Look through the entries below and extract exactly the lines from the one containing "Timeless Tales The" through the one containing "16 stück (8er", ends included.

-- Materials provided follows --

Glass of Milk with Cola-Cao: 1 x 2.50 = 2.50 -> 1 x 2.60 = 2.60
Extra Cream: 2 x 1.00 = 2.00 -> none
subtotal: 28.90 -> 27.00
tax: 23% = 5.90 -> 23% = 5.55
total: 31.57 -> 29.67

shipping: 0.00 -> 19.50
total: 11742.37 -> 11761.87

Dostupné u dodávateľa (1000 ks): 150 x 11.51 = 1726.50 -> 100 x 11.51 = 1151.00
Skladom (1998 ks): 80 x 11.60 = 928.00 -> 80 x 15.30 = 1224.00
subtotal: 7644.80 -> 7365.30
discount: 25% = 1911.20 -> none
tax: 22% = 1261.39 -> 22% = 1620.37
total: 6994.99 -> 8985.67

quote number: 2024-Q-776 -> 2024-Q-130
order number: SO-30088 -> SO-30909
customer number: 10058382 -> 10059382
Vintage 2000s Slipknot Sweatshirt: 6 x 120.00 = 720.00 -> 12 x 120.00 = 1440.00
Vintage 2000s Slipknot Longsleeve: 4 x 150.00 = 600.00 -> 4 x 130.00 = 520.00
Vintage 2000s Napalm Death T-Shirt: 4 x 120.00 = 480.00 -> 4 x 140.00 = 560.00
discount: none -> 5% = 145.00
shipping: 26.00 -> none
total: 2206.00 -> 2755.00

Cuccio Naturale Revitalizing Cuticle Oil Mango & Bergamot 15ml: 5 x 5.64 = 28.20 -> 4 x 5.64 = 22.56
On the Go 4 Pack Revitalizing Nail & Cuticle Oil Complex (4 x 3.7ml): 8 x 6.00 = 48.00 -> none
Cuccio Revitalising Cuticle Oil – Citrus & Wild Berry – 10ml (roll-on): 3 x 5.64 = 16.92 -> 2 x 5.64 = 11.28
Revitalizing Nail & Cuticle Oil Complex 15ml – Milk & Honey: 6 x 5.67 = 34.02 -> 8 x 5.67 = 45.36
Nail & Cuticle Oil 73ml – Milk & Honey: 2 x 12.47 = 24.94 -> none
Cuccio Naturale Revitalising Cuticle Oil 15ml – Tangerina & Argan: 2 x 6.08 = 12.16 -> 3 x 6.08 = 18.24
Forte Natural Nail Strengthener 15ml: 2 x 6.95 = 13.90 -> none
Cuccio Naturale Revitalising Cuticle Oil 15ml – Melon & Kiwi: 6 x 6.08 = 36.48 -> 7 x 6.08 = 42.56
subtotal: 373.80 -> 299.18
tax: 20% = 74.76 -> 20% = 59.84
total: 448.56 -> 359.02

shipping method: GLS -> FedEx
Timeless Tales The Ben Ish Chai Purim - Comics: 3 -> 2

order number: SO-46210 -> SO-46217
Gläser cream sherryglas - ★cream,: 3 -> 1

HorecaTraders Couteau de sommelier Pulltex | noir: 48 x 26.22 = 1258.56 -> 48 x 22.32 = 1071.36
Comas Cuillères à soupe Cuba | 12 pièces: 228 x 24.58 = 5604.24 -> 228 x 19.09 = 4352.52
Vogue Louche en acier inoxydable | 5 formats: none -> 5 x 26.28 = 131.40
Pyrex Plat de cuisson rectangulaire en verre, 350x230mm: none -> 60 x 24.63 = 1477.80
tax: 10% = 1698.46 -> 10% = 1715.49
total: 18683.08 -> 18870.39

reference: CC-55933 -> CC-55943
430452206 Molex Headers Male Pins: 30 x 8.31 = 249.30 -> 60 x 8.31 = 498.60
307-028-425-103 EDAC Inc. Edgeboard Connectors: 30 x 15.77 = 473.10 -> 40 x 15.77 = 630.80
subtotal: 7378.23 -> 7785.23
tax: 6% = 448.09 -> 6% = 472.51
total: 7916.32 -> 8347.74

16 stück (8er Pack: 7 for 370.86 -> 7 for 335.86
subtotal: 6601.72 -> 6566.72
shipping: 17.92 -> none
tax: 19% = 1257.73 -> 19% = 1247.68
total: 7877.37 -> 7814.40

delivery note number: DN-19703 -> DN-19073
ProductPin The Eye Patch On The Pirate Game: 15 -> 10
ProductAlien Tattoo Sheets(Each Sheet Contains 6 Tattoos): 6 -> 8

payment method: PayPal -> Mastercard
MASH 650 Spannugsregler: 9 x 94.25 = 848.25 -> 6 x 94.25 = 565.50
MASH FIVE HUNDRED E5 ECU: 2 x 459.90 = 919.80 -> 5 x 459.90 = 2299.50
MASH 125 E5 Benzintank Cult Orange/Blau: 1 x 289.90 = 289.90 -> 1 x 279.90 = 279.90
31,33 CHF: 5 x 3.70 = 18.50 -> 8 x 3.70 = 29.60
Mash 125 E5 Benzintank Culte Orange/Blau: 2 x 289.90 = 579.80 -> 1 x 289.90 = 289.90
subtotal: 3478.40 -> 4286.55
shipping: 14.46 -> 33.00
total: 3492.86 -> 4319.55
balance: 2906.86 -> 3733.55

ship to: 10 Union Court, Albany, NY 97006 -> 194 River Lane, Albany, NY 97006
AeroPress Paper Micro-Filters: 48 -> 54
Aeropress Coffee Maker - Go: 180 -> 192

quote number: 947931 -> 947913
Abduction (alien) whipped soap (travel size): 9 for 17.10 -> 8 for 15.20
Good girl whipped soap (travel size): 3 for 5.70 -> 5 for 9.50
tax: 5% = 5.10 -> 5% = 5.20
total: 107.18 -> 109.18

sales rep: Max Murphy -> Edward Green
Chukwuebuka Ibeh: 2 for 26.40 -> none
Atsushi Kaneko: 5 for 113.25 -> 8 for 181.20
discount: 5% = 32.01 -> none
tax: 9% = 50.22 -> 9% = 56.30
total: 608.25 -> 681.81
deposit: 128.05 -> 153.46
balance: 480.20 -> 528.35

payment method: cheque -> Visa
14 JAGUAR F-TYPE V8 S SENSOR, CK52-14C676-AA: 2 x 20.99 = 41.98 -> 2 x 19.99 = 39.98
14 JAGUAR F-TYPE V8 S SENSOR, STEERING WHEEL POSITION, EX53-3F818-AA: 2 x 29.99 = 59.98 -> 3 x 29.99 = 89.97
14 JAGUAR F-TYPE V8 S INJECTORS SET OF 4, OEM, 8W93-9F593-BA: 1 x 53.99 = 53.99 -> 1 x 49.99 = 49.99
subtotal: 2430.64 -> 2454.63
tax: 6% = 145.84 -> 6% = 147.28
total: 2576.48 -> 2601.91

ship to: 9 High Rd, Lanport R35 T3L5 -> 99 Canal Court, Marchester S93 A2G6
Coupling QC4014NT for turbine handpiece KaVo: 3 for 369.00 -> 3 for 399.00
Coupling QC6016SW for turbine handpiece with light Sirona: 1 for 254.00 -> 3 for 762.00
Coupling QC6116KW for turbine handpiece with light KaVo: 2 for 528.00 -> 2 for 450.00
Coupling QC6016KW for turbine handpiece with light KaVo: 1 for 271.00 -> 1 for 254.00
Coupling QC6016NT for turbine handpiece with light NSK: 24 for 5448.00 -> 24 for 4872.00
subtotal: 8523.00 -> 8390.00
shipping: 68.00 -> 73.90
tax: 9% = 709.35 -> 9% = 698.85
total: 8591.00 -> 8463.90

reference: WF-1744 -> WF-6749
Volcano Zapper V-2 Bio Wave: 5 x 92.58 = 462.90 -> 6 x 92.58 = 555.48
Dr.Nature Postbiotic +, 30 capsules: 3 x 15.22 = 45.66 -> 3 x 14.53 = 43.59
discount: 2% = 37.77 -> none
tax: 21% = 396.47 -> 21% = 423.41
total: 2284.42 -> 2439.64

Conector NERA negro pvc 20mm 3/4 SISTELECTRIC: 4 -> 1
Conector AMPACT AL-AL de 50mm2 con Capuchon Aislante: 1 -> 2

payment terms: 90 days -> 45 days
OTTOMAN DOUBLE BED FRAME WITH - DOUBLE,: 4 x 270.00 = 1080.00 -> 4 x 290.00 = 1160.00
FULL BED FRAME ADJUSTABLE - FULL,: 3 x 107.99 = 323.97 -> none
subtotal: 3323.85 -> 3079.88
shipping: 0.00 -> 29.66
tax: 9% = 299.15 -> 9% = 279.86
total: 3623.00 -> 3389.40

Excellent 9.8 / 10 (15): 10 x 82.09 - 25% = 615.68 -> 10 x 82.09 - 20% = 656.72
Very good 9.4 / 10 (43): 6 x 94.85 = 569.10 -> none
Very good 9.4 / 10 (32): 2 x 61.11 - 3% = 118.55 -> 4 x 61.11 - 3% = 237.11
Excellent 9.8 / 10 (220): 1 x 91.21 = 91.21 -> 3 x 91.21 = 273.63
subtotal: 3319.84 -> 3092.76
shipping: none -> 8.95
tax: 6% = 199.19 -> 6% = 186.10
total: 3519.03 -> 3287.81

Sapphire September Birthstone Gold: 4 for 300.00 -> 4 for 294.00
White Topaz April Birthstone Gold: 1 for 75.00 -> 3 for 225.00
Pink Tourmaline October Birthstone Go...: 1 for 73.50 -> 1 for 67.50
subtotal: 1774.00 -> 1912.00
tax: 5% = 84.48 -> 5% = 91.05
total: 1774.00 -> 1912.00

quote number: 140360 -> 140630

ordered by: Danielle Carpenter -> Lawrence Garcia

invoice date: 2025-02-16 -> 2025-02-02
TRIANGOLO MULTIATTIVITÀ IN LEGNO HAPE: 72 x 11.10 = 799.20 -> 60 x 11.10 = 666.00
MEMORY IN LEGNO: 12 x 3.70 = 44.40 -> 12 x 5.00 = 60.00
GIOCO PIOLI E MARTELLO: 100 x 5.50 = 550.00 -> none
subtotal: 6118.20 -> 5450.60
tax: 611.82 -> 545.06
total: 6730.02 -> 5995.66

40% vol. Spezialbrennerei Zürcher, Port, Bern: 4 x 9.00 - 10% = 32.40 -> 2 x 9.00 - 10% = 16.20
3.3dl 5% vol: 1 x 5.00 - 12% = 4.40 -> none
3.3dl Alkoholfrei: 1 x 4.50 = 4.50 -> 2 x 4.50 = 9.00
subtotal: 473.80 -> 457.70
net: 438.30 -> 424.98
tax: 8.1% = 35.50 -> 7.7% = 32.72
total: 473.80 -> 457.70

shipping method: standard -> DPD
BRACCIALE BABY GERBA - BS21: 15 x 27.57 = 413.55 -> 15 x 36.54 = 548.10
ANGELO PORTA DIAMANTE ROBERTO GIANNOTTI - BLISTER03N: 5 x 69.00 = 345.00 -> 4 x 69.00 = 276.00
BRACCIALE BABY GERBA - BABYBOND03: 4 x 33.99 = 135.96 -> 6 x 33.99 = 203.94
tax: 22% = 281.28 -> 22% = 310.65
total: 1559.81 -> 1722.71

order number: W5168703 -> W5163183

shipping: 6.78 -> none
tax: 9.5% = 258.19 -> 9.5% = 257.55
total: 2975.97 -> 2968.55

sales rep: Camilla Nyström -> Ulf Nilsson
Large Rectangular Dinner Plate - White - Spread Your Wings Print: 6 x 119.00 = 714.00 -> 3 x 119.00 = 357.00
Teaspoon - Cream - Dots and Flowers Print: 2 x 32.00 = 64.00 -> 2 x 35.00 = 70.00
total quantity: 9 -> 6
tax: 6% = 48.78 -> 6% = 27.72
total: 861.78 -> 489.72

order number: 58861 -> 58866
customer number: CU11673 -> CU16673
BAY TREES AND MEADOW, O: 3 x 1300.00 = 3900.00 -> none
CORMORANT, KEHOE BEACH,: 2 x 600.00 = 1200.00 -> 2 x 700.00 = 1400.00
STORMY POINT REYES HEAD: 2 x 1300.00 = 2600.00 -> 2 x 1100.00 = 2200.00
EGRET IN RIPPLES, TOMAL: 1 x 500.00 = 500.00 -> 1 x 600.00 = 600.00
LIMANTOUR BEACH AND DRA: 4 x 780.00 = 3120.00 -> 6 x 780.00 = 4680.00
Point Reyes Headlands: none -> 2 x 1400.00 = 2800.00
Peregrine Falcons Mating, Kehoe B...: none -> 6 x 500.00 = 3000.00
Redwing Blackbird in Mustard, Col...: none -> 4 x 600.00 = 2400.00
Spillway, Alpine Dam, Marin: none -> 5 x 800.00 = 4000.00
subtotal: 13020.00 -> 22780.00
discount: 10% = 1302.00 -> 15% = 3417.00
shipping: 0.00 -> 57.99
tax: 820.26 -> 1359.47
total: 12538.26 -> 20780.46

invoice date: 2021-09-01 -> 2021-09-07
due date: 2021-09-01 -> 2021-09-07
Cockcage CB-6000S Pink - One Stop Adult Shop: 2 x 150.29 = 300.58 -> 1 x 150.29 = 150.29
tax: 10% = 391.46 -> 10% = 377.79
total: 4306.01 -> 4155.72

-- Materials provided concluded --

• _Finished exercise_:
Timeless Tales The Ben Ish Chai Purim - Comics: 3 -> 2

order number: SO-46210 -> SO-46217
Gläser cream sherryglas - ★cream,: 3 -> 1

HorecaTraders Couteau de sommelier Pulltex | noir: 48 x 26.22 = 1258.56 -> 48 x 22.32 = 1071.36
Comas Cuillères à soupe Cuba | 12 pièces: 228 x 24.58 = 5604.24 -> 228 x 19.09 = 4352.52
Vogue Louche en acier inoxydable | 5 formats: none -> 5 x 26.28 = 131.40
Pyrex Plat de cuisson rectangulaire en verre, 350x230mm: none -> 60 x 24.63 = 1477.80
tax: 10% = 1698.46 -> 10% = 1715.49
total: 18683.08 -> 18870.39

reference: CC-55933 -> CC-55943
430452206 Molex Headers Male Pins: 30 x 8.31 = 249.30 -> 60 x 8.31 = 498.60
307-028-425-103 EDAC Inc. Edgeboard Connectors: 30 x 15.77 = 473.10 -> 40 x 15.77 = 630.80
subtotal: 7378.23 -> 7785.23
tax: 6% = 448.09 -> 6% = 472.51
total: 7916.32 -> 8347.74

16 stück (8er Pack: 7 for 370.86 -> 7 for 335.86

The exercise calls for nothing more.